Interior view of our cramped but cosy black tent. The weave of the hair is quite loose, allowing in a bit of light - and the wind!. When it rains, a few drips of rain to get through. But when it rains heavily the yak hair swells, closing the gaps.
Another view of the typical yak hair herder's tent. Vicious guard dog not pictured.
My guide Ger-ler having a cup of yak butter tea in the tent. You can see some of the gaps that let the wind and rain in.
Put the kettle on ...
Ger'ler with our hosts in the black tent.
The following morning I woke up freezing cold, despite my down sleeping bag, air mat and bivvy bag. The snowfall during the night had transformed the landscape into a wintery but beautiful mountainscape.
This was the bitingly cold view I got when I first emerged from the tent. It is looking towards the Djesi Pass and the mountain called Chiburongi. The sun has only just touched the top of the peaks.
A few minutes later the sun's rays were reaching down into the valley
As we set off towards the Djesi Pass, the mountain Chiburongi came into view.
This is a snap I took of Chiburongi on the way up to the Djesi La.
This is the same view captured by Joseph Rock with his autochrome colour prints 80 years earlier.
As we crossed over the Djesi La, we entered the top end of the Yulongsi valley.

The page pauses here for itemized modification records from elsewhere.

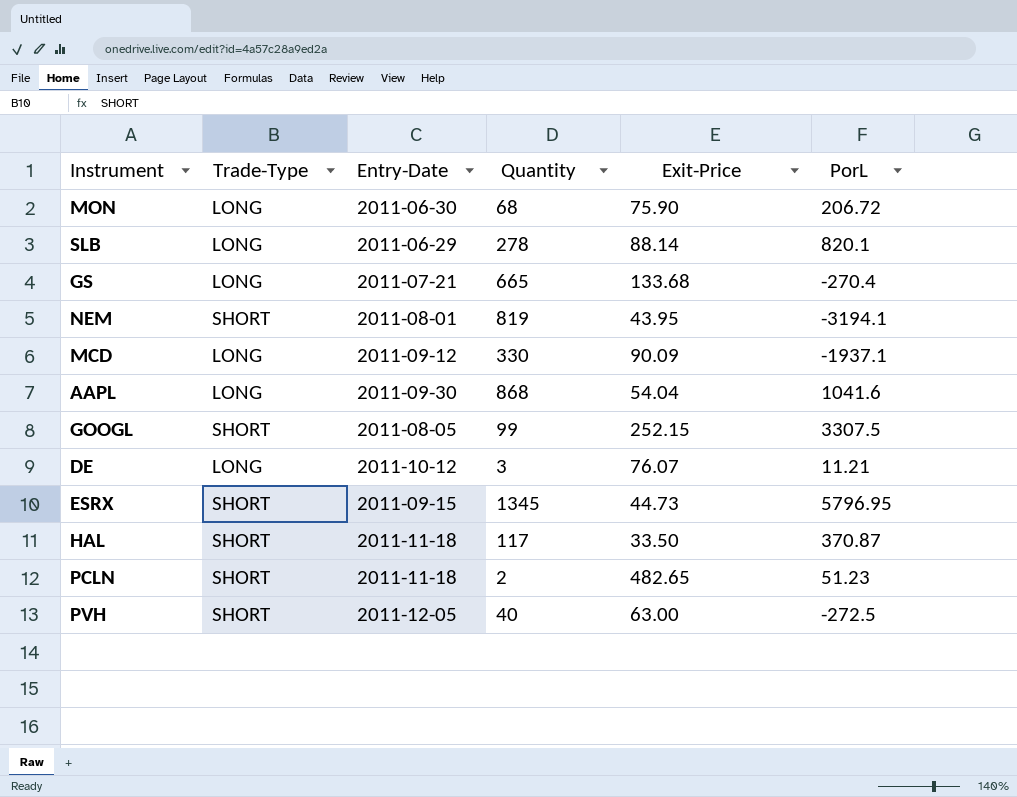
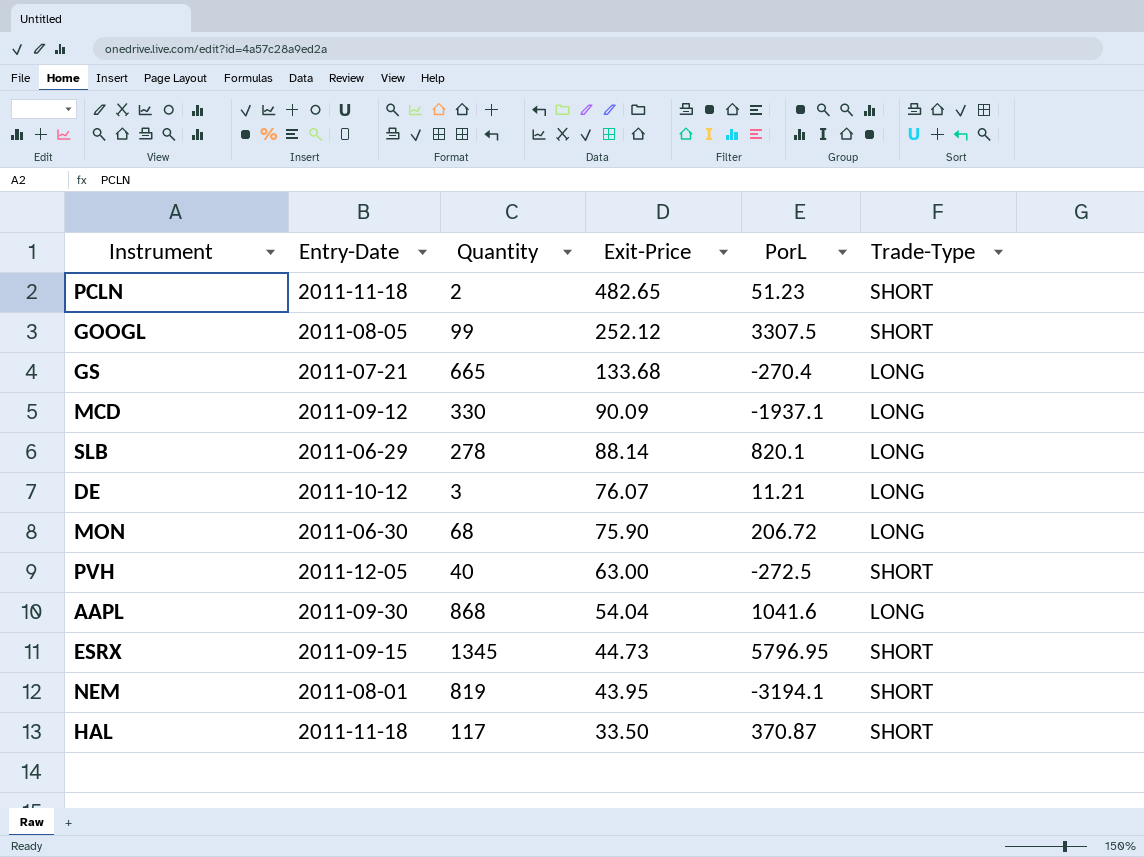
row order: none -> Exit-Price descending
column Trade-Type | position: 2 -> 6
GOOGL | Exit-Price: 252.15 -> 252.12

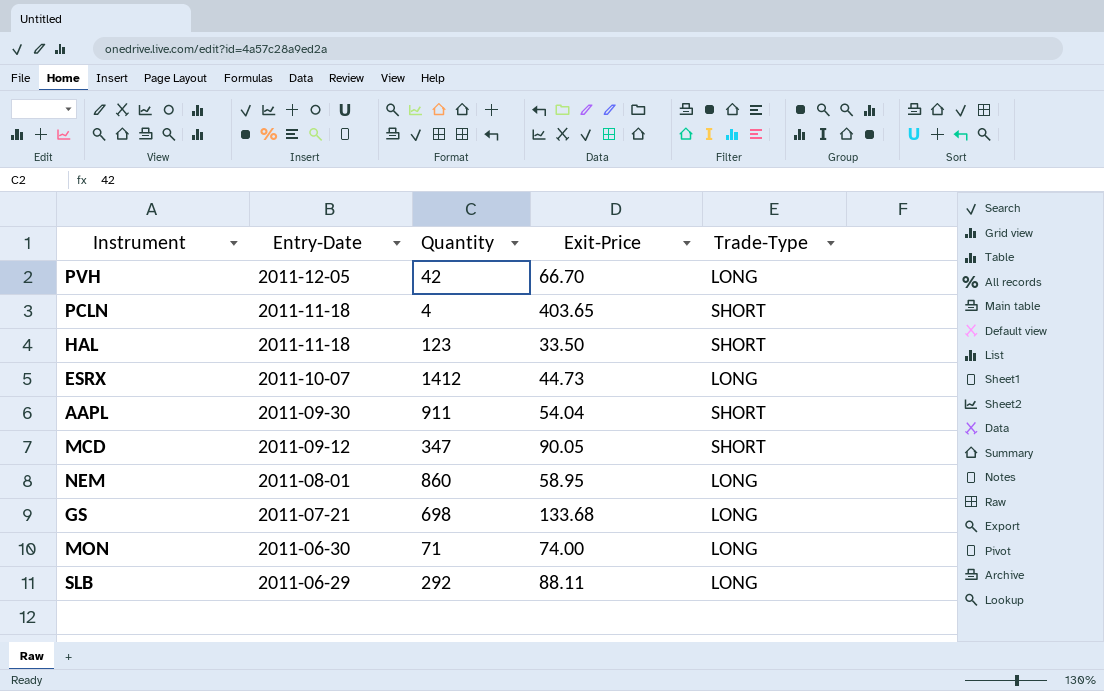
row order: Exit-Price descending -> Entry-Date descending
column PorL | position: 5 -> none
row GOOGL: 2011-08-05 | 99 | 252.12 | 3307.5 | SHORT -> none
row DE: 2011-10-12 | 3 | 76.07 | 11.21 | LONG -> none
PVH | Quantity: 40 -> 42
PVH | Exit-Price: 63.00 -> 66.70
PVH | Trade-Type: SHORT -> LONG
PCLN | Quantity: 2 -> 4
PCLN | Exit-Price: 482.65 -> 403.65
HAL | Quantity: 117 -> 123
ESRX | Entry-Date: 2011-09-15 -> 2011-10-07
ESRX | Quantity: 1345 -> 1412
ESRX | Trade-Type: SHORT -> LONG
AAPL | Quantity: 868 -> 911
AAPL | Trade-Type: LONG -> SHORT
MCD | Quantity: 330 -> 347
MCD | Exit-Price: 90.09 -> 90.05
MCD | Trade-Type: LONG -> SHORT
NEM | Quantity: 819 -> 860
NEM | Exit-Price: 43.95 -> 58.95
NEM | Trade-Type: SHORT -> LONG
GS | Quantity: 665 -> 698
MON | Quantity: 68 -> 71
MON | Exit-Price: 75.90 -> 74.00
SLB | Quantity: 278 -> 292
SLB | Exit-Price: 88.14 -> 88.11

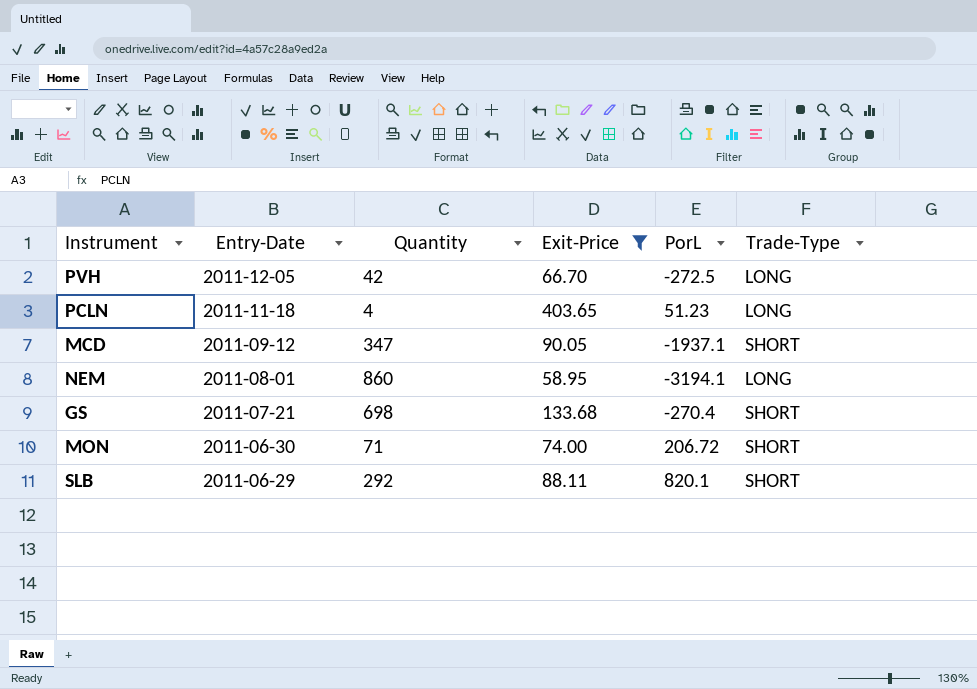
filter: none -> Exit-Price >= 58.95
column PorL | position: none -> 5
PCLN | Trade-Type: SHORT -> LONG
GS | Trade-Type: LONG -> SHORT
MON | Trade-Type: LONG -> SHORT
SLB | Trade-Type: LONG -> SHORT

It was weird. There were vultures hopping about on top of the pass, and just after we descended a huge grey cloud billowed over the pass behind us and chased us down the hill like it was alive. We tried to outrun it, but it was soon on us and enveloped us in a blizzard. It was a complete whiteout, and I thought we'd had it. But as suddenly as it appeared it cleared up and seemed to vanish into thin air, leaving only a light mist and a small fall of snow that soon blew away.
Here I am on the ridiculously small pony. With my long western legs buckled at 90 degrees to fit into the stirrups I found it excrutiatingly uncomfortable to ride for several hours a day. I also had the most skittish nag, which would buck and try throw me off every hour. It eventually succeeded in doing this just over the pass, and I thought I'd broken my arm for a while. Fortunately it was just bruised, and I swapped with my guide for a much more placid horse.

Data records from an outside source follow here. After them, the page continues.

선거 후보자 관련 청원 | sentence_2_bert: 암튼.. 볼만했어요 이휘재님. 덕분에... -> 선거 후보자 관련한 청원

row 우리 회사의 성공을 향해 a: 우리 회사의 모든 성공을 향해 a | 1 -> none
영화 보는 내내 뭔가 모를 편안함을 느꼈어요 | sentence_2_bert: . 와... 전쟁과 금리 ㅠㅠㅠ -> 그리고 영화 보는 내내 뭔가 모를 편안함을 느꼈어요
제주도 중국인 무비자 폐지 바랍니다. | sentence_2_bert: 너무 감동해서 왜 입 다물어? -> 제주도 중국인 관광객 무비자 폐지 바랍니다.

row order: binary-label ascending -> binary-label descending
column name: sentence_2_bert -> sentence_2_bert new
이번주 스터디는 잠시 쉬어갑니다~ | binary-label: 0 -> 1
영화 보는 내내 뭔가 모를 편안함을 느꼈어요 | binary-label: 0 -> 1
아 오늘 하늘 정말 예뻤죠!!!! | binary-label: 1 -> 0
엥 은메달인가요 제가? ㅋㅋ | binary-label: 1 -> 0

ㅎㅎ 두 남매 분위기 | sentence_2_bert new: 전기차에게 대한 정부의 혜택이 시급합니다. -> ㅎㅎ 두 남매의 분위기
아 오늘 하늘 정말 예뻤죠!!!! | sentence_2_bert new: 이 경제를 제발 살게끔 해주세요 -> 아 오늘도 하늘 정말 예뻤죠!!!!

As we descended into the much flatter Yulongsi valley I decided to walk to relieve my aching backside and calf muscles. The sheer size of the landscape was just overwhelming - it just went on and on for hour after hour of nothing. There were no signs of human life here at all.
For our second night in the hills we camped at the top end of the Yulongsi valley at the foot of the Djesi La. Here is my guide Gong Xianyao, in the sheep pen that we used for shelter. He had no sleeping bag - just a camp roll. I don't know how he survived the night in those freezing temperatures, but he refused all my offers to share the tent.
When we woke the next morning it was again bitterly cold. The frost-covered shape in the bodybag is Keith Lyons, who was not surprisingly even colder than I had been in the tent. God knows how our guide survived. We were alarmed to find that he and horses had gone. We thought he'd done a runner, but he re-appeared mid morning to tell us that the horses had been scared off by a wolf in the night. It took us most of the morning to find them, high up on a ridge overlooking the valley.
Looking for the horses we climbed this ridge that must have been between 16,000 and 17,000 feet high. It did me in but the view over to Minya Konka was worth it, in retrospect.
Here is a more close up view taken by Joseph Rock of the same range in 1929.
At the top of the ridge there was a kind of pass where some Tibetans had erected a cairn decorated with a yak skull and some stone carvings.
Here is a detail of the stone carving on the cairn.
At the end of the second day in the hills we at last arrived at the inhabited middle section of the Yulongsi valley. Here our guide knew some people we could stay with in a real house.
This is the house where we stayed in Yulongsi before attempting the journey over the Tsemi La. It was a typical Tibetan dwelling, with the ground floor reserved for animals, and a notched log leading up to the cavernous dark first floor where we sat around a fire place on tiny stools. The Tibetans were masters of woodwork, but for some reason made no furniture for themselves. We kipped on the grimy wooden floor, but did not sleep well, as the house had an electrical clock that played a tinny but loud Happy Birthday on the hour.
Unloading.
The grandma of the house was spinning wool and making clothes with an ancient loom just like the one seen below.
A loom as seen by Joseph Rock in 1929.
The Tibetan family that acted as our hosts at Yulongsi.
The walls were decorated with a weird tableau of Buddhist and Communist Party deities.